In the material below, find the line containing "2025-01-31: 11.89 -> 11.65" and the line containing "2025-02-06: none -> 11.45", then reproduce exactly both of them and every line between, and nothing else.

===== MATERIAL TO PROCESS =====

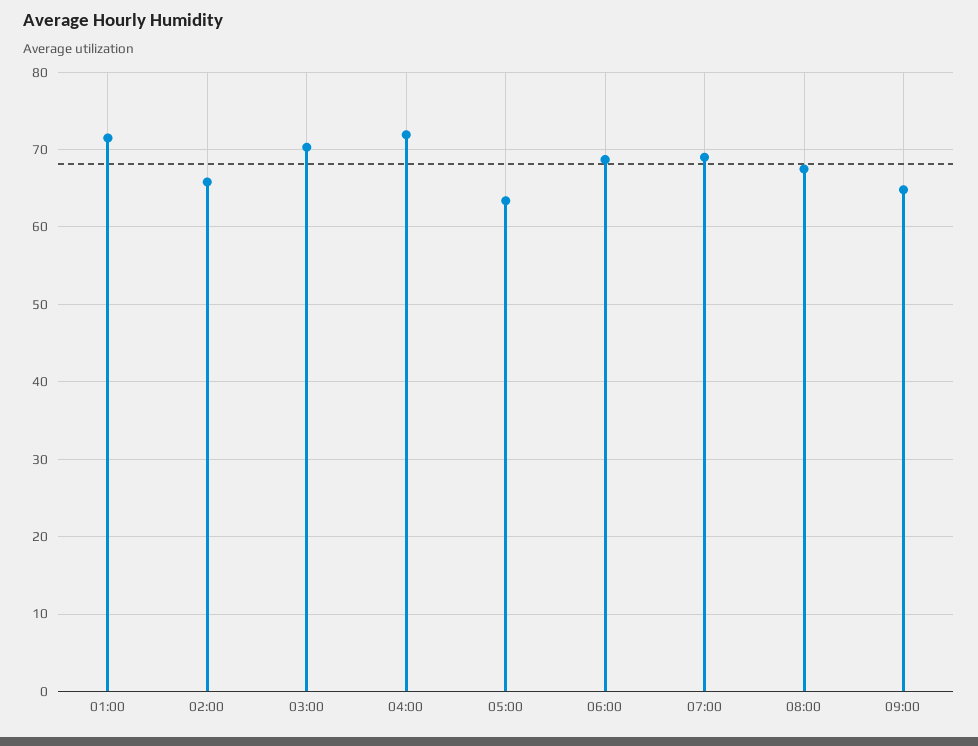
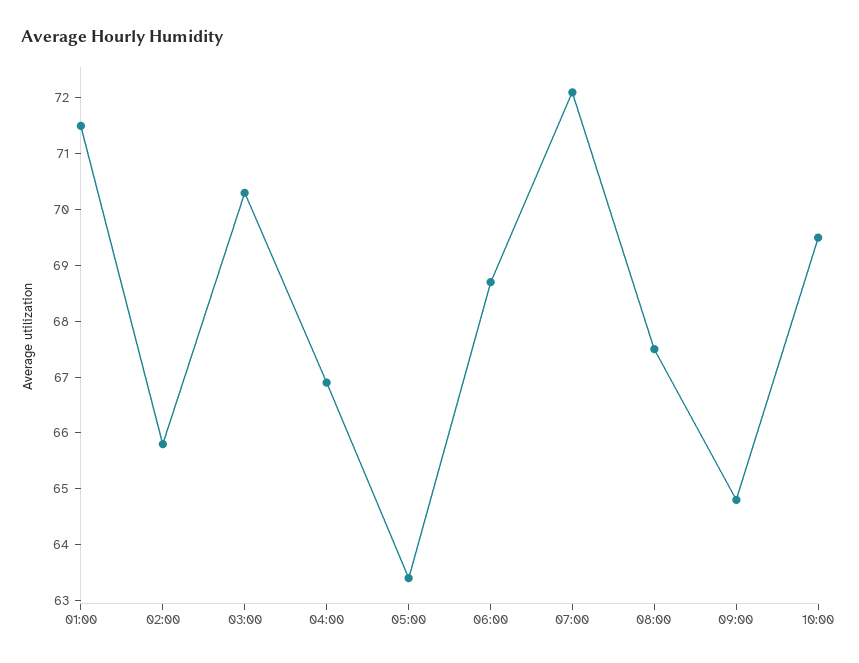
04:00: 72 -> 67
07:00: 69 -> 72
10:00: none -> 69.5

=====
===== MATERIAL TO PROCESS =====

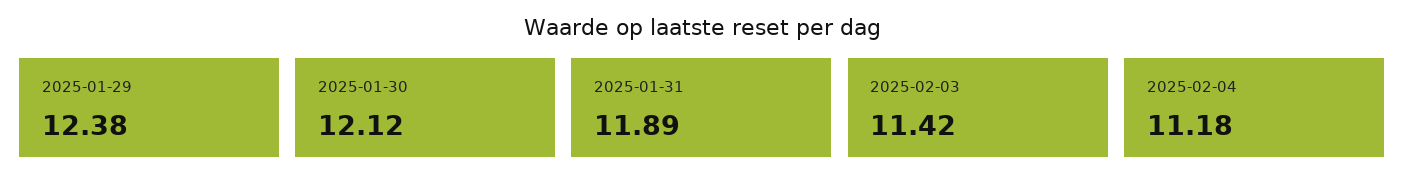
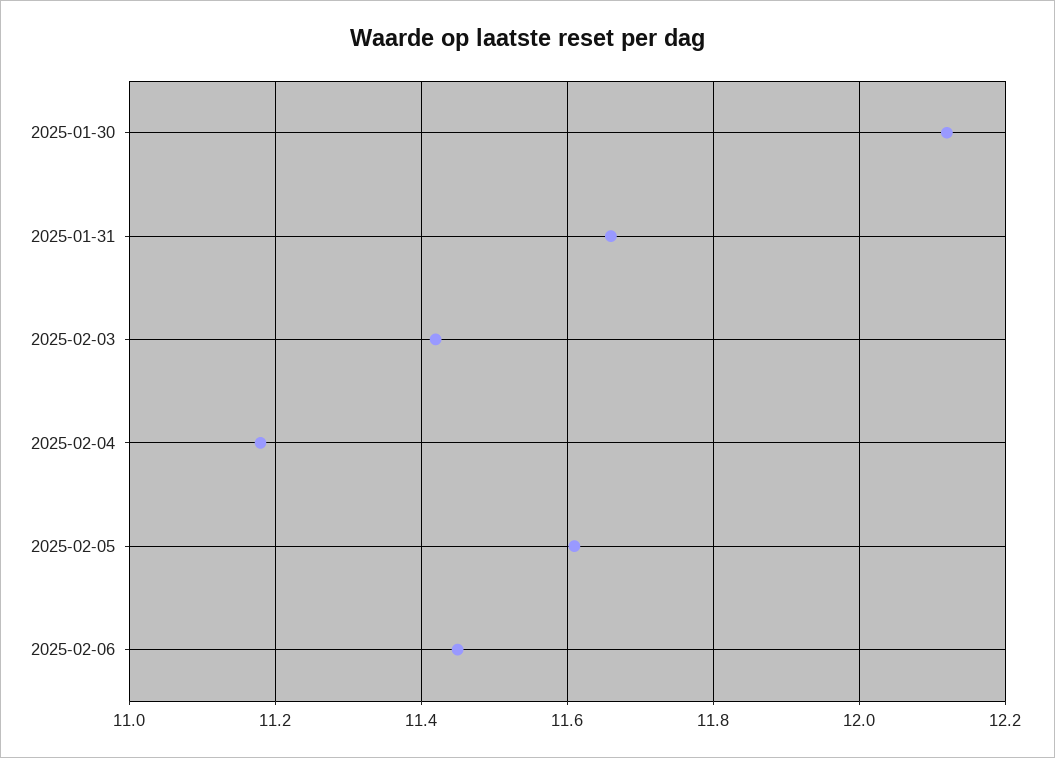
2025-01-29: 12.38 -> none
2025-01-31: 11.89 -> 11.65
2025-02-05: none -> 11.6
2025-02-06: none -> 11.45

=====

RESULT OF THIS EXERCISE:
2025-01-31: 11.89 -> 11.65
2025-02-05: none -> 11.6
2025-02-06: none -> 11.45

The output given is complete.